Watch: Michelle O'Neill pays homage to IRA dead in home village of Clonoe
Unionists line up to voice anger
Sinn Fein's new leader in Northern Ireland has marked the deaths of four IRA men shot dead by the SAS in 1992.
Michelle O'Neill said there should be no hierarchy of victims as she clutched a candle in memory of those who died in a churchyard in Clonoe, Co Tyrone.
Around 150 people attended a ceremony, including relatives of the dead.
The Irish national anthem was sung during the vigil.
Mrs O'Neill said: "These were four ordinary young men who faced extraordinary challenges.
"And they responded in defence of their community and also of their country.
"They never went looking for war, but it came to them."
The republican leader was addressing a vigil in memory of Patrick Vincent, Sean O'Farrell, Peter Clancy and Barry O'Donnell.

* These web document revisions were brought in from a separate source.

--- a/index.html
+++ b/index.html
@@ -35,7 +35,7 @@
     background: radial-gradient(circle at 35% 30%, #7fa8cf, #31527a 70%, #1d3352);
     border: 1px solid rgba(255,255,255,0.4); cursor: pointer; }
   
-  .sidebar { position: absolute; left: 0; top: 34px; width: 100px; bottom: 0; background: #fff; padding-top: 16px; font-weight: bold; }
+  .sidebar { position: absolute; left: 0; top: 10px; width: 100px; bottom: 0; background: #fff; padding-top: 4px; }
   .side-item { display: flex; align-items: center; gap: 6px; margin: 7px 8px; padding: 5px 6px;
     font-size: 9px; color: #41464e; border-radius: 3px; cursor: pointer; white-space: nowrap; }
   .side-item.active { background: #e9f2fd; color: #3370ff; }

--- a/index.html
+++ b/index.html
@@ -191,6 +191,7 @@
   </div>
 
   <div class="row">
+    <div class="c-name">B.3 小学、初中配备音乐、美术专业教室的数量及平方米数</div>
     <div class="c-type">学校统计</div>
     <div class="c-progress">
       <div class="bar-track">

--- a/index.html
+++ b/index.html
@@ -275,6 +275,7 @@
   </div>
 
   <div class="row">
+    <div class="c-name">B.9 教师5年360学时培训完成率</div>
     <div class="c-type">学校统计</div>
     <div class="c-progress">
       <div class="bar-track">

The four were ambushed at St Patrick's Church minutes after they had attacked the nearby Coalisland RUC station with a heavy machine-gun.

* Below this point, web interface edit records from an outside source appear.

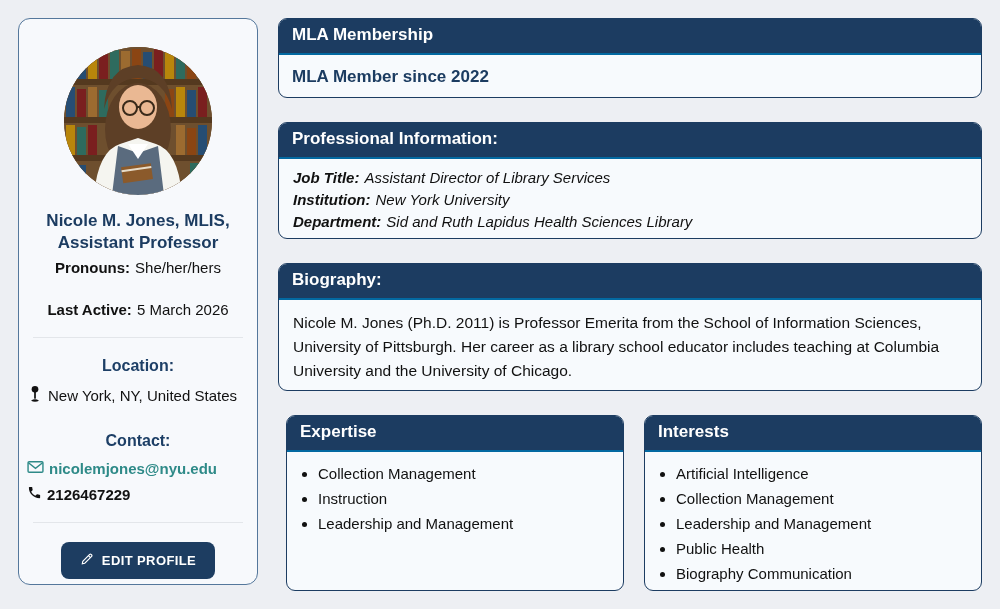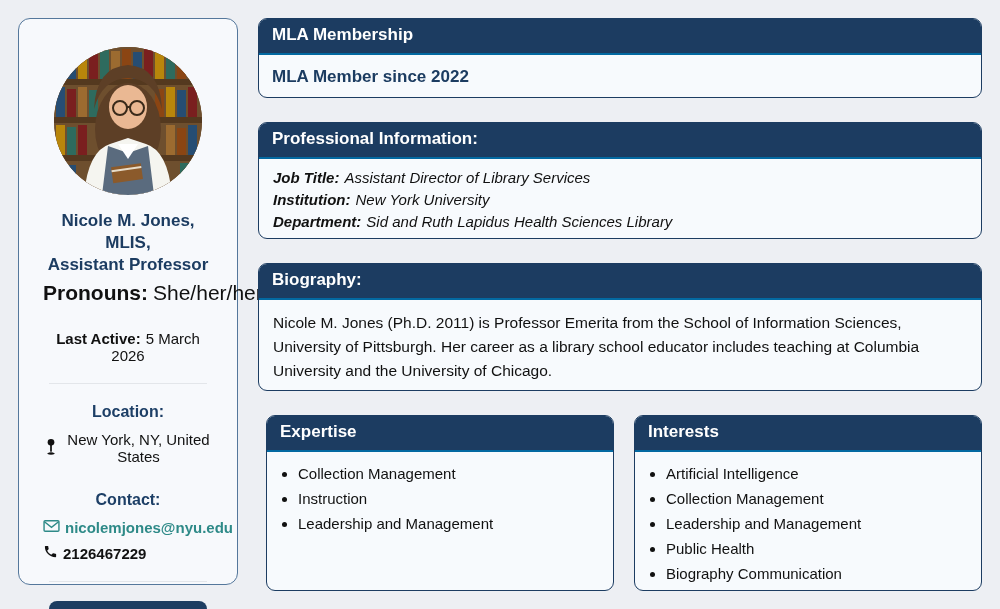--- a/index.html
+++ b/index.html
@@ -14,11 +14,11 @@
 
   
   .profile-card {
-    flex:none; width:220px; height:567px; box-sizing:border-box;
+    flex:none; width:240px; height:567px; box-sizing:border-box;
     background:#f7f9fc;
     border:1.5px solid #54779b;
     border-radius:12px;
-    padding:14px 24px 16px;
+    padding:14px 8px 16px;
     text-align:center;
   }
   .photo-wrap {

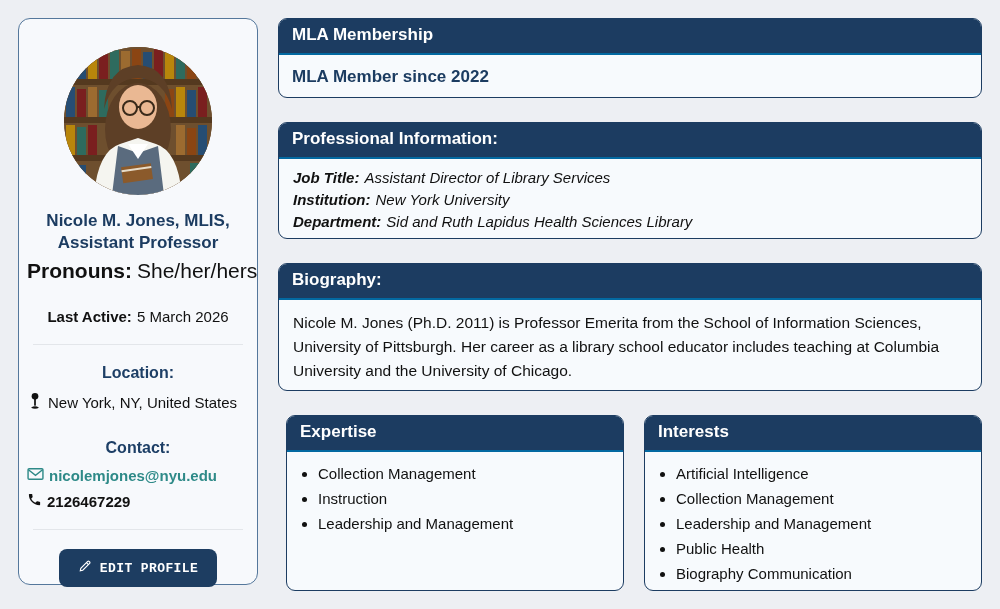--- a/index.html
+++ b/index.html
@@ -31,7 +31,7 @@
     color:#1c3c61; font-weight:bold; font-size:17px;
     line-height:1.3; margin-top:15px;
   }
-  .pronouns { font-size:21px; margin-top:5px; }
+  .pronouns { font-size:15px; margin-top:5px; }
   .lbl { font-weight:bold; margin-right:5px; }
   .last-active { font-size:15px; margin-top:25px; }
   .divider { border:none; border-top:1px solid #e3e6ea; margin:19px 6px; }

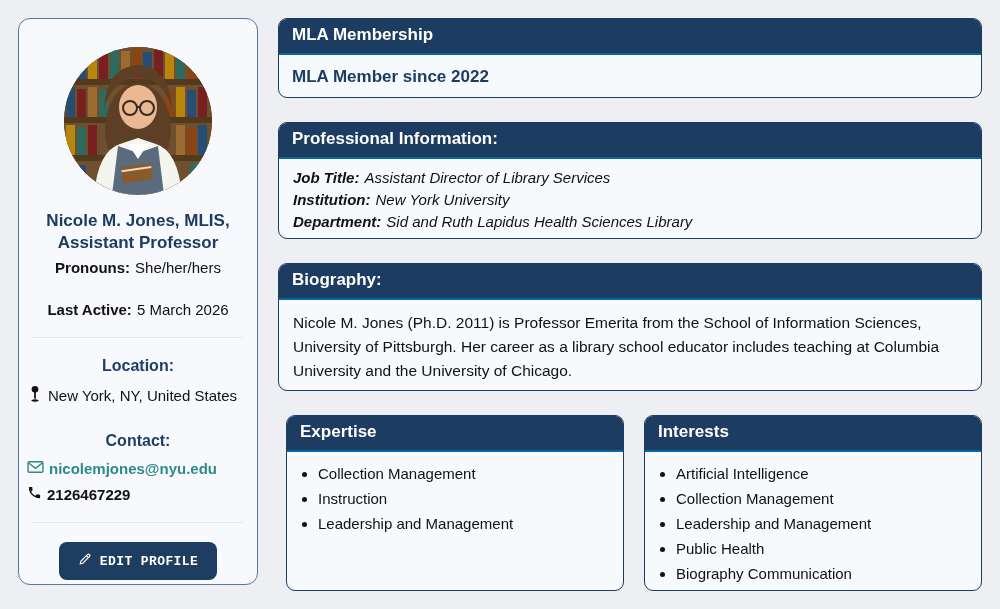--- a/index.html
+++ b/index.html
@@ -46,7 +46,7 @@
   .contact-head { margin-top:26px; }
   .edit-btn {
     background:#1d3d61; color:#fff; border:none; border-radius:8px;
-    padding:10px 19px; font-family:Liberation Mono, monospace;
+    padding:10px 19px; font-family:Liberation Sans, sans-serif;
     font-weight:bold; font-size:13px; letter-spacing:.4px;
     display:inline-flex; align-items:center; gap:8px; cursor:pointer;
   }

Relatives of the dead held candles and a lament was played on a tin whistle.
The Irish tricolour and a plaque marked the spot where the deaths happened.
The event was organised by Coalisland Clonoe Martyrs Sinn Fein Cumann.
Mrs O'Neill added: "It is a sad night for us as republicans and we come together 25 years later to remember their sacrifice, to remember that night, how we all felt.
"I can certainly remember the pain and the hurt and the sorrow and the shock, most of all felt by the families but also by the wider republican community."
She said republicans and everyone else had every right to remember and honour their dead in a respectful and dignified manner.
"There can be no hierarchy of victims. Republicans recognise that," she said.
"But it is the refusal of many within political unionism and the British State to do likewise that goes to the heart of many of the problems that we face in the political process."
Mrs O'Neill said the past will always be a contentious place.
"There is no single narrative to any conflict anywhere in the world or at any time in history. Republicans understand that and accept it," she said.
"We are committed to building bridges, to heal the hurt of the past and to build a better future for all of our children."
She said the British Government was still "blocking" the legacy mechanisms of the Stormont House Agreement to deal with thousands of unresolved killings and injuries during the 30-year conflict.
"They don't want the world to know about the death squads, about shoot-to-kill, about the torture and the full extent of collusion. They don't want the world to know what they did in places like Clonoe, but we will overcome that because republicans today are every bit as determined as Sean, as Peter, Paddy and Barry were," she added.
Mid Ulster DUP election candidate Keith Buchanan said: "Sinn Fein have talked repeatedly about respect over recent weeks, but once again we see a lack of respect for the victims of IRA terrorism."
Ulster Unionist candidate Sandra Overend said Mrs O'Neill's presence at the event stood in "stark contrast to her words of reconciliation".
"It is only to be expected that republicans would wish to remember their dead, but Michelle O'Neill's presence at such an event is hardly sending a signal to the unionist community that she is some kind of new departure for Sinn Fein."
TUV leader Jim Allister accused Mrs O'Neill of "glorifying the appalling bloodthirsty actions" of the IRA.
"I think it is appalling," he said. "I think it is dancing on the graves of the innocent victims of the IRA yet again by a Sinn Fein leader and glorifying those terrorists who met their just deserts at the hands of the SAS in 1992."
Mrs O'Neill is from Clonoe.
Her father Brendan Doris was an IRA prisoner.
Her uncle Paul Doris is president of Noraid, a republican fundraising group.